This exercise calls for every line of the data below with the string "subtotal" in it.

------ MATERIAL PROVIDED ------

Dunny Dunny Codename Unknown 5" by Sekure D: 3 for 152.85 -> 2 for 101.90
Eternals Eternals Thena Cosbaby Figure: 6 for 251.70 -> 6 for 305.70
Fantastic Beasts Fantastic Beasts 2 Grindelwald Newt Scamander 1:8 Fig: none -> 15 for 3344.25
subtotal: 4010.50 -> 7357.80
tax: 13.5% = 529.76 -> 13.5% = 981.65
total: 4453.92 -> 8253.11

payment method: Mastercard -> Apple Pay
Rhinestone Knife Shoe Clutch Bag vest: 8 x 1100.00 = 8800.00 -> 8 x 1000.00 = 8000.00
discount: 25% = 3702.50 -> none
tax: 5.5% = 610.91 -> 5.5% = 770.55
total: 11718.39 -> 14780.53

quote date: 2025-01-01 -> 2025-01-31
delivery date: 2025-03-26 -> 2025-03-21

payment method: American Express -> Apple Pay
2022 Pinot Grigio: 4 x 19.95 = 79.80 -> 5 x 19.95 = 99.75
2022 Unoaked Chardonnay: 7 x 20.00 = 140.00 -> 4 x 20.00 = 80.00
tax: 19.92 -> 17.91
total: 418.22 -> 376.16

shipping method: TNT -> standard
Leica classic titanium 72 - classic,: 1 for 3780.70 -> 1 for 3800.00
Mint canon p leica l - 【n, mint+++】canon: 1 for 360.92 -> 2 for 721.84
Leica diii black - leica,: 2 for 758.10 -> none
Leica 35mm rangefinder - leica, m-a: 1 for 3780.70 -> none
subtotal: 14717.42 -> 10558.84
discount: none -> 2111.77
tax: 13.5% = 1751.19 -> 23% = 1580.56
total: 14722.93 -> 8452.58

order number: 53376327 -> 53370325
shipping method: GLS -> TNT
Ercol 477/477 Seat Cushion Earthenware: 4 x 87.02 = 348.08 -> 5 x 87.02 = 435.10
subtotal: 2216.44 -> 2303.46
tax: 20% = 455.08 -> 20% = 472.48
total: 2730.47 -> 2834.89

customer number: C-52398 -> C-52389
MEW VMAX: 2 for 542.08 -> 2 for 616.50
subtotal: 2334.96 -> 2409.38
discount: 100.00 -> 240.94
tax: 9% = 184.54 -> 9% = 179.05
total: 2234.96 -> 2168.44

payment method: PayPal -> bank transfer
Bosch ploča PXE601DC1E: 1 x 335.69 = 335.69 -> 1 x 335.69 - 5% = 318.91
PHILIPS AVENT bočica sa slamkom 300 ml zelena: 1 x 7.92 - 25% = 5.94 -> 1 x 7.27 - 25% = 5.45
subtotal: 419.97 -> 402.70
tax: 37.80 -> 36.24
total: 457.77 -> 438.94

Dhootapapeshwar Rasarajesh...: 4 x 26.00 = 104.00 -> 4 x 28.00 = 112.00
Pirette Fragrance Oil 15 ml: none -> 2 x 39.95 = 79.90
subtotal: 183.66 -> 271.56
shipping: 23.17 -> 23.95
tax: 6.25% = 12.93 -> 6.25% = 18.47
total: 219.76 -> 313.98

------

• **YOUR RESPONSE**:
subtotal: 4010.50 -> 7357.80
subtotal: 14717.42 -> 10558.84
subtotal: 2216.44 -> 2303.46
subtotal: 2334.96 -> 2409.38
subtotal: 419.97 -> 402.70
subtotal: 183.66 -> 271.56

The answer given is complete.